YOUR TASK:
Look through the data below for the line with "EASTERN AIRWAYS | seat_km_available_x1000: 7,729" and the line with "Total | seat_km_available_x1000: 828,455", then output those two and all lines in between, exactly as written.

----- MATERIAL PROVIDED -----

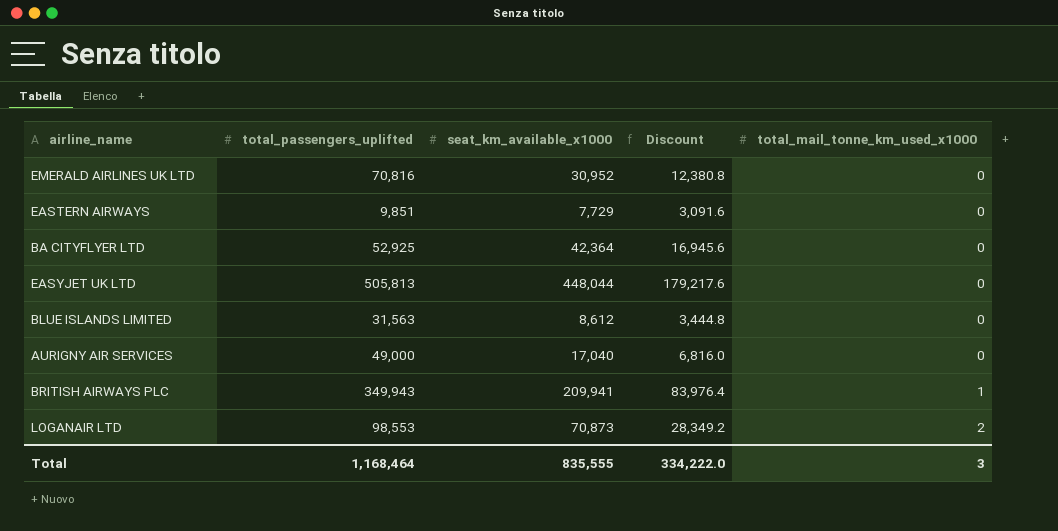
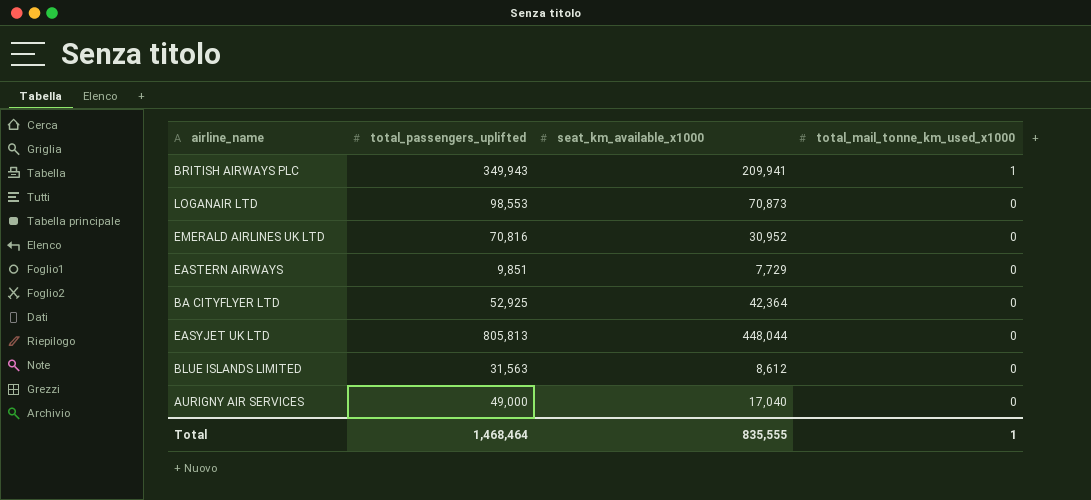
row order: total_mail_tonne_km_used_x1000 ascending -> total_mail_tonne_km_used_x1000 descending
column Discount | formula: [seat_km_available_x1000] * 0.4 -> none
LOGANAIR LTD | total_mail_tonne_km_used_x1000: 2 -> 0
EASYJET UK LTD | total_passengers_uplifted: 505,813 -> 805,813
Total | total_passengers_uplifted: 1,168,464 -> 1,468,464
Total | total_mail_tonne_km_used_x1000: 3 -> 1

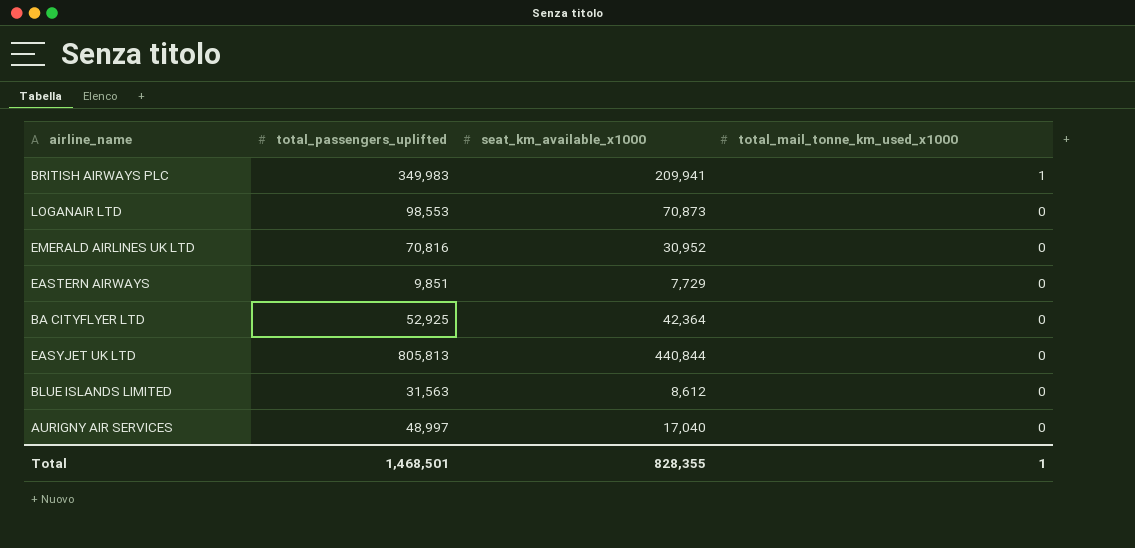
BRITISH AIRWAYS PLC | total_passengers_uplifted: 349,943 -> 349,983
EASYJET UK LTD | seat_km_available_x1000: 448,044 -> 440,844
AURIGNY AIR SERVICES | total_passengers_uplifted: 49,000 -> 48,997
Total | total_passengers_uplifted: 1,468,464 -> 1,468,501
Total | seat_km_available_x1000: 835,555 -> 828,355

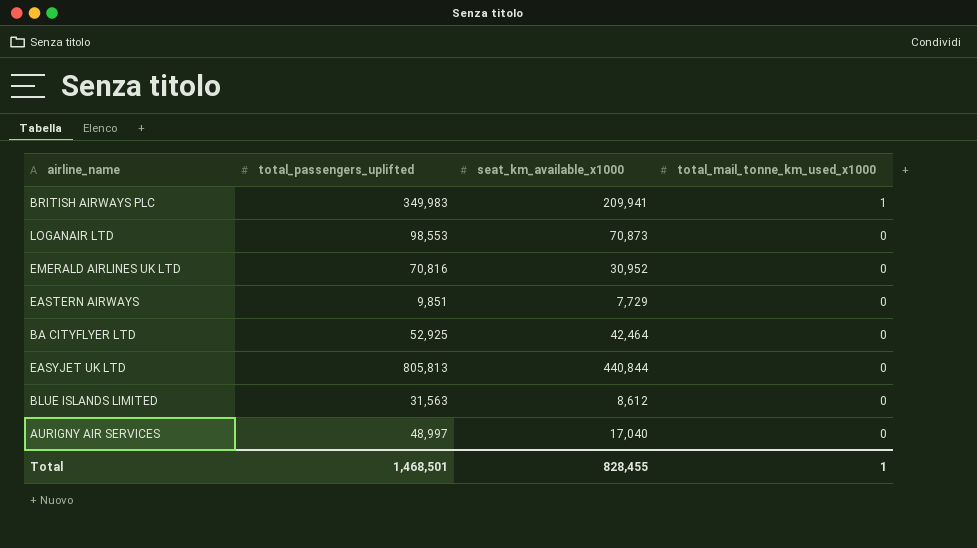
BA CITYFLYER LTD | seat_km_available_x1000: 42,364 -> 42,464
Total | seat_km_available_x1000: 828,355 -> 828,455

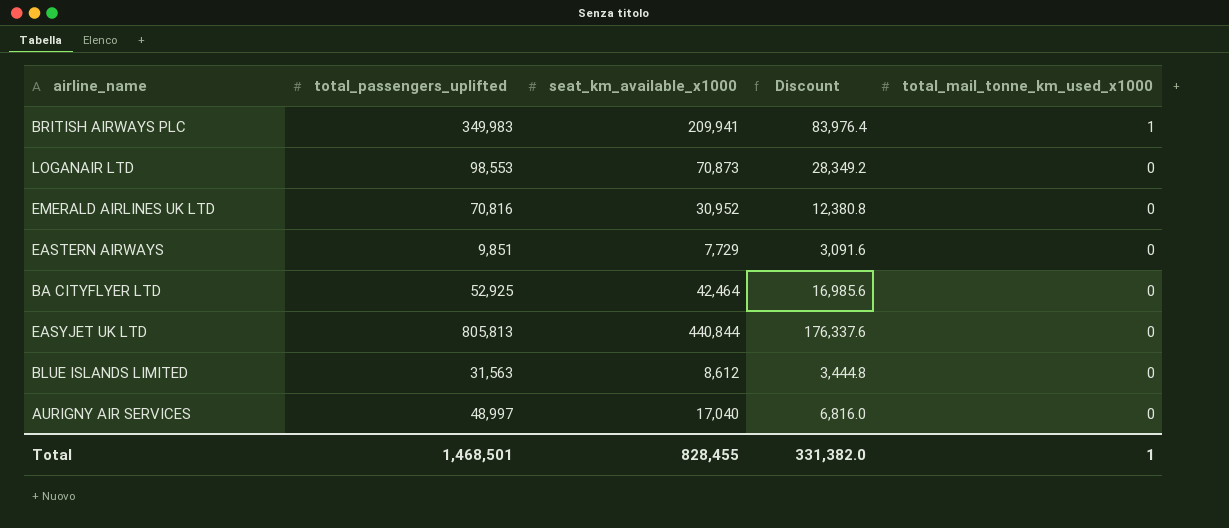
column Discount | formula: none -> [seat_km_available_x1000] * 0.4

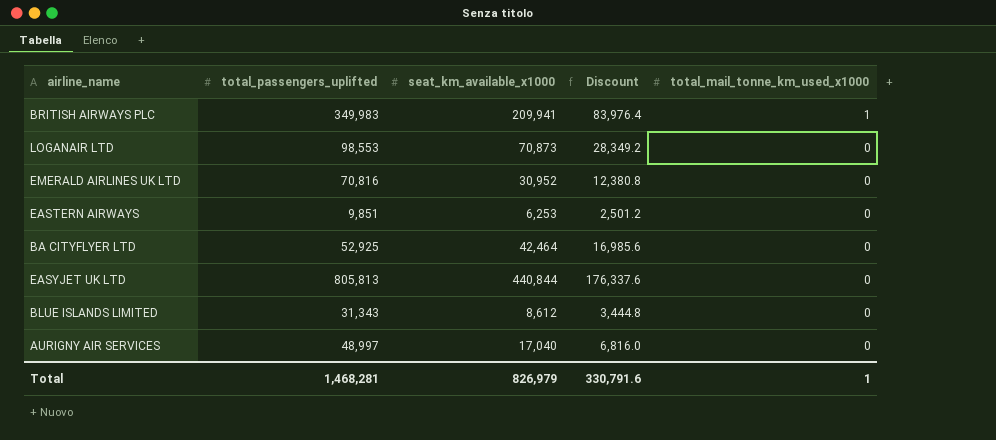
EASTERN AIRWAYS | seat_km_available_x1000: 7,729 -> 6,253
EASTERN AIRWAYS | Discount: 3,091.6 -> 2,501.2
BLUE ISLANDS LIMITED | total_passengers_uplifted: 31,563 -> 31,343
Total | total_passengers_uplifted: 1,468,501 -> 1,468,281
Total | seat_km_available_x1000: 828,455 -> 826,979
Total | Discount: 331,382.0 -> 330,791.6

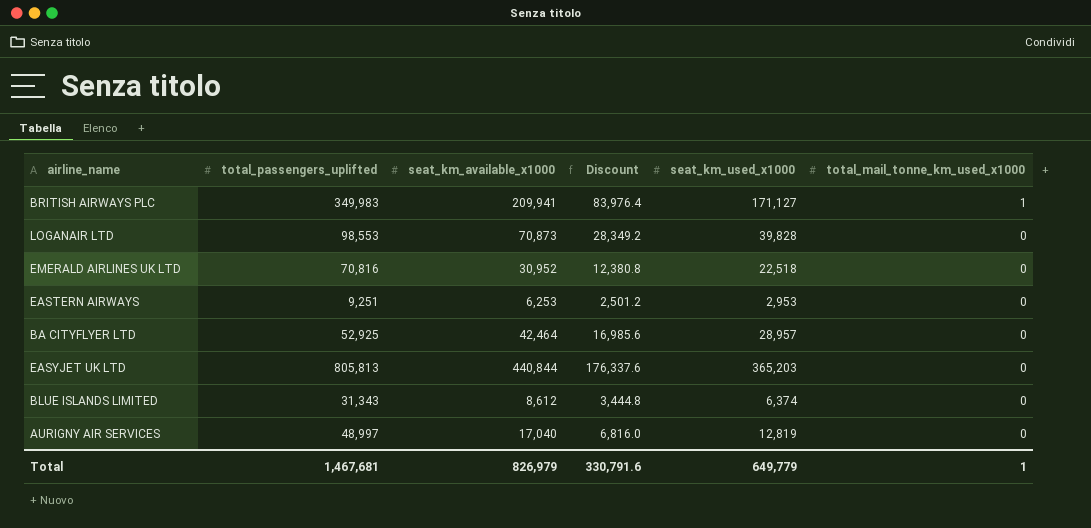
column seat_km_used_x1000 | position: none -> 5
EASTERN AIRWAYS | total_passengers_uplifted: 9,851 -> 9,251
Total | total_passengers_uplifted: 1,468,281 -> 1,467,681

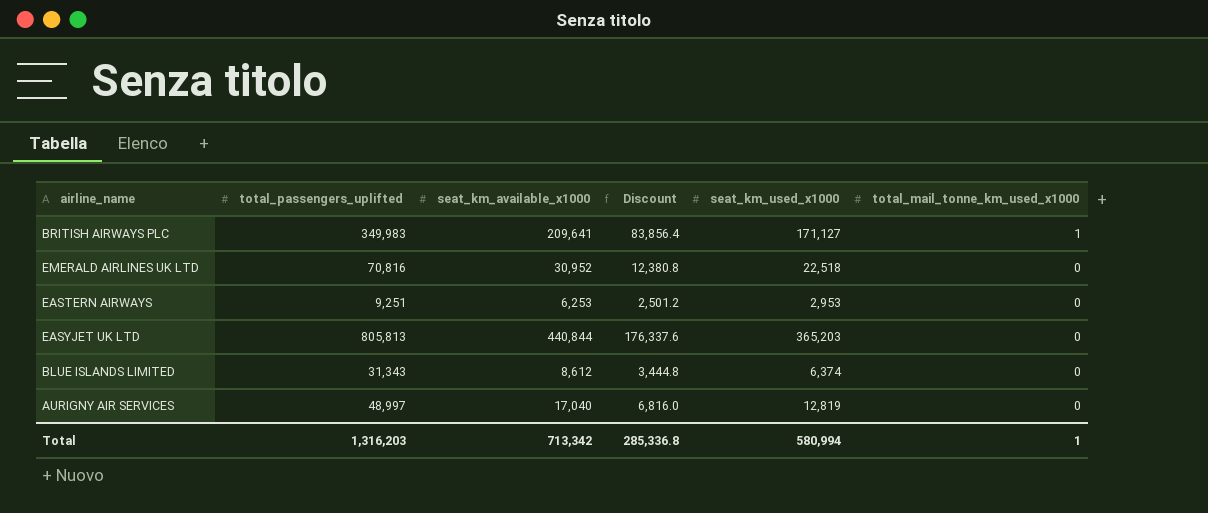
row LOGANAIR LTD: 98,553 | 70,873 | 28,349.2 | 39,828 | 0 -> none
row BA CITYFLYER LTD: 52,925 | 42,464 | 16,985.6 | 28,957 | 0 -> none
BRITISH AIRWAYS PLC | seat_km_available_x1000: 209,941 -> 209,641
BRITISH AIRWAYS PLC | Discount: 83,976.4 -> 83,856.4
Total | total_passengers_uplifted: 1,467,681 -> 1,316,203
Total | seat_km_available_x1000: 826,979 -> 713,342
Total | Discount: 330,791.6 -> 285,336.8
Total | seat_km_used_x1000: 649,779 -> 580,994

-----

WRITTEN ANSWER:
EASTERN AIRWAYS | seat_km_available_x1000: 7,729 -> 6,253
EASTERN AIRWAYS | Discount: 3,091.6 -> 2,501.2
BLUE ISLANDS LIMITED | total_passengers_uplifted: 31,563 -> 31,343
Total | total_passengers_uplifted: 1,468,501 -> 1,468,281
Total | seat_km_available_x1000: 828,455 -> 826,979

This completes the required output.